* TASK DATA:
•••••

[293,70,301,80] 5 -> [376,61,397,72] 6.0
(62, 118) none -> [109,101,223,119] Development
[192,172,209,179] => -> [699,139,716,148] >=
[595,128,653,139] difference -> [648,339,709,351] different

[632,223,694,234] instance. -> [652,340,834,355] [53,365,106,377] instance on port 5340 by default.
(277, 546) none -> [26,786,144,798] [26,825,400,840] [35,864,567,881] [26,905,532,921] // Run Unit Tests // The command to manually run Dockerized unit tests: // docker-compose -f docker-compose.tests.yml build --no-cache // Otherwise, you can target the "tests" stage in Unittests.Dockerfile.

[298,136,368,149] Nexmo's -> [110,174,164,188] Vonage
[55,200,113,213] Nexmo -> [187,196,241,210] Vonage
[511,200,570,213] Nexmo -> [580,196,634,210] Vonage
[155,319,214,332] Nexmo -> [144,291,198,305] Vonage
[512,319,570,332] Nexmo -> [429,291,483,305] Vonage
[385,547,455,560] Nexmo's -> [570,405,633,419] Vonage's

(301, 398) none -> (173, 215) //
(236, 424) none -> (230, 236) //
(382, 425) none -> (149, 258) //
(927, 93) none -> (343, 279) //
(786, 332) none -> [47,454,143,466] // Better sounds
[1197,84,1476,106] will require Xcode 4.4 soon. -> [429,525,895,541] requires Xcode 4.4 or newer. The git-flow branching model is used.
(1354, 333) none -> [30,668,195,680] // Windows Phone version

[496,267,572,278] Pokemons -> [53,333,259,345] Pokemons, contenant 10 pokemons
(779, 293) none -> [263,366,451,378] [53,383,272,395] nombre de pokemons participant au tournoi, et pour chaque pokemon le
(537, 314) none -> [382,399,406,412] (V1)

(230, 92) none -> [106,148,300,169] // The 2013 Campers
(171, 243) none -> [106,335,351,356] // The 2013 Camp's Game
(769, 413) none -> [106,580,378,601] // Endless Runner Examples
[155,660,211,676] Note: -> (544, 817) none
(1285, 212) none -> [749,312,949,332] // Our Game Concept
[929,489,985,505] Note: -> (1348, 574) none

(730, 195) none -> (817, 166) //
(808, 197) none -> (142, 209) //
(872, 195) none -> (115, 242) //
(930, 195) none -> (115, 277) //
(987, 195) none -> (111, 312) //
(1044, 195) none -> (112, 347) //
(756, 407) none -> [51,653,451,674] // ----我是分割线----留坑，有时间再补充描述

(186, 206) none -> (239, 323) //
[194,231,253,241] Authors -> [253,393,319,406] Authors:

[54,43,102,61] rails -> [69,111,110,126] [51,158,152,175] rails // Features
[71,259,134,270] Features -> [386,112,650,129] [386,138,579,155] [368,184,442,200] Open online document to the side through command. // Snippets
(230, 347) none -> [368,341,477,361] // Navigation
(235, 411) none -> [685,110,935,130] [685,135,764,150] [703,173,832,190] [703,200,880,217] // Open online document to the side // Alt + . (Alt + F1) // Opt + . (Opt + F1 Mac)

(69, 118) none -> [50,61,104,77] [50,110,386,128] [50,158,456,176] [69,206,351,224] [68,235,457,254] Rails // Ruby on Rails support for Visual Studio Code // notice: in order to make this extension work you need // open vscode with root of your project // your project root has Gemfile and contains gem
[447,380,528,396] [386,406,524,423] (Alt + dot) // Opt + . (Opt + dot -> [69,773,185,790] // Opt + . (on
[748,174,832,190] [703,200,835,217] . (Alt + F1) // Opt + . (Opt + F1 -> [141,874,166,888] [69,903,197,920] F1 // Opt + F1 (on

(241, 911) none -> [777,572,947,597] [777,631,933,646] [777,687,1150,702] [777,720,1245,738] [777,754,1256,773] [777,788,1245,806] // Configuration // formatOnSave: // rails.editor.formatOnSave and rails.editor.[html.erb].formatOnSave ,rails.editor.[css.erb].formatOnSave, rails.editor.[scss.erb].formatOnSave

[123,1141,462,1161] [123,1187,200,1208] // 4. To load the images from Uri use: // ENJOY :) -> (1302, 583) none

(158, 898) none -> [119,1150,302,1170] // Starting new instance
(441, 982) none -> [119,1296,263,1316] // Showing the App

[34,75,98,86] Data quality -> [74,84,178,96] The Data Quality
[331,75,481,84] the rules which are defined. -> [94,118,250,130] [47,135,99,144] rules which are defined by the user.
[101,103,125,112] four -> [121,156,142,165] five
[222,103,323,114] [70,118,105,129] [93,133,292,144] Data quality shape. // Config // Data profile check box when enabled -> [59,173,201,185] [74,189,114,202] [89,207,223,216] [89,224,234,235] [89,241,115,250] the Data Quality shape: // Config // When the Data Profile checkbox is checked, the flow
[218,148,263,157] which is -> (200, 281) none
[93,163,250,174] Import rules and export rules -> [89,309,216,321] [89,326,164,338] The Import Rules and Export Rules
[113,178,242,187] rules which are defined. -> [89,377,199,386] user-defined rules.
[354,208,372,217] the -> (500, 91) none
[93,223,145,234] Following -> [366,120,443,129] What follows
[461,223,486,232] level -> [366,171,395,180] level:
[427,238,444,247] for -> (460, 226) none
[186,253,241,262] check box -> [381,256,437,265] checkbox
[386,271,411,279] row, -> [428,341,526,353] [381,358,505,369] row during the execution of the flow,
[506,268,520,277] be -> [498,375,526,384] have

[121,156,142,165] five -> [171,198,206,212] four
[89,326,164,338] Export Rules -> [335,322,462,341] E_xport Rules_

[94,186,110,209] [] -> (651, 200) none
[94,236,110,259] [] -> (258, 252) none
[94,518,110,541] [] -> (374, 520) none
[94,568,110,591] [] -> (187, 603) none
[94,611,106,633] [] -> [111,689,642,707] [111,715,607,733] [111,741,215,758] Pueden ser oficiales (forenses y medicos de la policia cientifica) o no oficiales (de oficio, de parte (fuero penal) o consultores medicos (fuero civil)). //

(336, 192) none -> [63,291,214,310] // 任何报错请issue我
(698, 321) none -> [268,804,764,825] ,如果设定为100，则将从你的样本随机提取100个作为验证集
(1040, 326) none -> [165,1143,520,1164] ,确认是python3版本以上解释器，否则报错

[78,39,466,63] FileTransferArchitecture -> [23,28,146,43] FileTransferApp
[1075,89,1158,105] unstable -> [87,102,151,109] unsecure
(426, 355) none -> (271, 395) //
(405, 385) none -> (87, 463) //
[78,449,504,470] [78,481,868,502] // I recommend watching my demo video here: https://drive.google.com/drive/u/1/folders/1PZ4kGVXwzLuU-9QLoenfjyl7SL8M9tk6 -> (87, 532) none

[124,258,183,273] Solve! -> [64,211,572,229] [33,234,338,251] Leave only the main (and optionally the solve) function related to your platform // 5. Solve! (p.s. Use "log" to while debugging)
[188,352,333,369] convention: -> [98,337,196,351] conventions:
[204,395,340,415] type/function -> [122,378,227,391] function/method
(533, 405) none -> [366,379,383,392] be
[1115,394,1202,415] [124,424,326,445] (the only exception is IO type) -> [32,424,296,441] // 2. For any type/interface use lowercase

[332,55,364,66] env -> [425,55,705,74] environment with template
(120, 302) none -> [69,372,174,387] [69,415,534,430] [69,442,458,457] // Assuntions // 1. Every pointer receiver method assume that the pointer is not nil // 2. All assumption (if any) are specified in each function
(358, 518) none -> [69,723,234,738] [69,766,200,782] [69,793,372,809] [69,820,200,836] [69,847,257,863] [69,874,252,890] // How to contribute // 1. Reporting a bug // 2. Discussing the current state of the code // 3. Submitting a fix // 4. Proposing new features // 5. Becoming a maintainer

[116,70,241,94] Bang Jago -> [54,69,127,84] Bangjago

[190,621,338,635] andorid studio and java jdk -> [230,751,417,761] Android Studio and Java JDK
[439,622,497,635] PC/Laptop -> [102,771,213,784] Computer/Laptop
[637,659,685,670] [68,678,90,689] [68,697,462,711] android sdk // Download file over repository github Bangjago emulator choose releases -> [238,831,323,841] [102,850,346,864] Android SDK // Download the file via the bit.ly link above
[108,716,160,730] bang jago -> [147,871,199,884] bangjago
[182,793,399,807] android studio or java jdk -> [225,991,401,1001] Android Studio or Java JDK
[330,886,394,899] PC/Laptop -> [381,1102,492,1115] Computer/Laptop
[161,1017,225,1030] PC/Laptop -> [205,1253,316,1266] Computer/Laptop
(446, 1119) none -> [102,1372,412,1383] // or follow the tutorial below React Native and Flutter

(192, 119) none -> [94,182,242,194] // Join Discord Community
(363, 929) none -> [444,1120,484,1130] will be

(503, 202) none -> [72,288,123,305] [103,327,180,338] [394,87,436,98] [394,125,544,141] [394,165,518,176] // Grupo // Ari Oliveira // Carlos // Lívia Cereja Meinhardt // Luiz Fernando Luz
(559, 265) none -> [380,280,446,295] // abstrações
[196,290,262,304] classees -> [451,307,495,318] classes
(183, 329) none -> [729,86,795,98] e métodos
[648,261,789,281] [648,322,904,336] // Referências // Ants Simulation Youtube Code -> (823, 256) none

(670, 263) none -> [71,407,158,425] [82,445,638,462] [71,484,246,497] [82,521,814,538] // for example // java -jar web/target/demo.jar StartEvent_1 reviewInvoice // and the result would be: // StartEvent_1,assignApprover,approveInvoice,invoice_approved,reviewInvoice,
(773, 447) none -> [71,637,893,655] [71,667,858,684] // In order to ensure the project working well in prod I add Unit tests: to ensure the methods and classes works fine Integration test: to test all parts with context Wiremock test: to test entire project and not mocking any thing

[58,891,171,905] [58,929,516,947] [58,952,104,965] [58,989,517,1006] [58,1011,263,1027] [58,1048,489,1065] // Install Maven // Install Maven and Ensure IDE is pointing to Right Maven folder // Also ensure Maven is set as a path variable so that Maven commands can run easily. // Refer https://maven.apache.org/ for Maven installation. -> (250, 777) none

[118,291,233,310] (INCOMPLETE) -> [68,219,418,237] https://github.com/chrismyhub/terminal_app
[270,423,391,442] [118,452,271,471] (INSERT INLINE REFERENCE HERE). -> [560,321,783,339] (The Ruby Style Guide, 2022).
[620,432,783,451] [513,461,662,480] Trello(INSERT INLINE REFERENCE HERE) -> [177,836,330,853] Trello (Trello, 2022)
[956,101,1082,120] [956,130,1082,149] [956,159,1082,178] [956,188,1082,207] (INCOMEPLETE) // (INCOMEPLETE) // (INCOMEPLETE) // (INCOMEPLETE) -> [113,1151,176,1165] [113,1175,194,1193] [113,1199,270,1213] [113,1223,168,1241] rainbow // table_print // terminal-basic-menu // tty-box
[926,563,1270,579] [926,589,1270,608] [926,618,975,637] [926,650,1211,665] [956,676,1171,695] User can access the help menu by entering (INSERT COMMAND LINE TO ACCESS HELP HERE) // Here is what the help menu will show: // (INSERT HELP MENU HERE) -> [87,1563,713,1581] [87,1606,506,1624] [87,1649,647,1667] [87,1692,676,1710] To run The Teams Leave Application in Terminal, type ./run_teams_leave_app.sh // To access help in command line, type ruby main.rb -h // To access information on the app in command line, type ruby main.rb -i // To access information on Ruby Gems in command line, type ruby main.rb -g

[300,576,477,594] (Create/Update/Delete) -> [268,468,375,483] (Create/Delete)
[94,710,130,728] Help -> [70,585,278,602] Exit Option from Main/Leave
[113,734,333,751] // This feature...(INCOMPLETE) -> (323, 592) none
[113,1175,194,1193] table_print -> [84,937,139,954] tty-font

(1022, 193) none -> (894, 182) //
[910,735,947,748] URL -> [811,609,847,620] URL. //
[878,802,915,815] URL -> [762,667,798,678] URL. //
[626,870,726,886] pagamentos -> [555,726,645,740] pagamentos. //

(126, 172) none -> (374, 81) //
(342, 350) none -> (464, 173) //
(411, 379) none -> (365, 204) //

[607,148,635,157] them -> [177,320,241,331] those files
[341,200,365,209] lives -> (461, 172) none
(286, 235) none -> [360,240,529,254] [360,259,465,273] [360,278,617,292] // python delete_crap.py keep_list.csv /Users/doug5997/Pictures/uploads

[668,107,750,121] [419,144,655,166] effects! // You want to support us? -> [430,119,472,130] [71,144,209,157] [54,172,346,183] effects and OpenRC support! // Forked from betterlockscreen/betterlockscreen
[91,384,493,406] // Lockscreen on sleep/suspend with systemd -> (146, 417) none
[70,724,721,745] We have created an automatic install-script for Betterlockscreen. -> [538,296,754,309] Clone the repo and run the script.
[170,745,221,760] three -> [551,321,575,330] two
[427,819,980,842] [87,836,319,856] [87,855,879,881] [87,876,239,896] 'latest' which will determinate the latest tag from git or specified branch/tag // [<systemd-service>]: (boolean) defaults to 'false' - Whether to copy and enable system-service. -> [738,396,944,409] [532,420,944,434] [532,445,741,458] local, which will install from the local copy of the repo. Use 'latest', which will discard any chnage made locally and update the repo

•••••

* EXERCISE AIM: Reproduce verbatim only the segment of the listing bounded by the line containing "[161,1017,225,1030] PC/Laptop ->" and the line containing "[648,261,789,281] [648,322,904,336] //", with both boundary lines included.

* RESULT OF THIS EXERCISE:
[161,1017,225,1030] PC/Laptop -> [205,1253,316,1266] Computer/Laptop
(446, 1119) none -> [102,1372,412,1383] // or follow the tutorial below React Native and Flutter

(192, 119) none -> [94,182,242,194] // Join Discord Community
(363, 929) none -> [444,1120,484,1130] will be

(503, 202) none -> [72,288,123,305] [103,327,180,338] [394,87,436,98] [394,125,544,141] [394,165,518,176] // Grupo // Ari Oliveira // Carlos // Lívia Cereja Meinhardt // Luiz Fernando Luz
(559, 265) none -> [380,280,446,295] // abstrações
[196,290,262,304] classees -> [451,307,495,318] classes
(183, 329) none -> [729,86,795,98] e métodos
[648,261,789,281] [648,322,904,336] // Referências // Ants Simulation Youtube Code -> (823, 256) none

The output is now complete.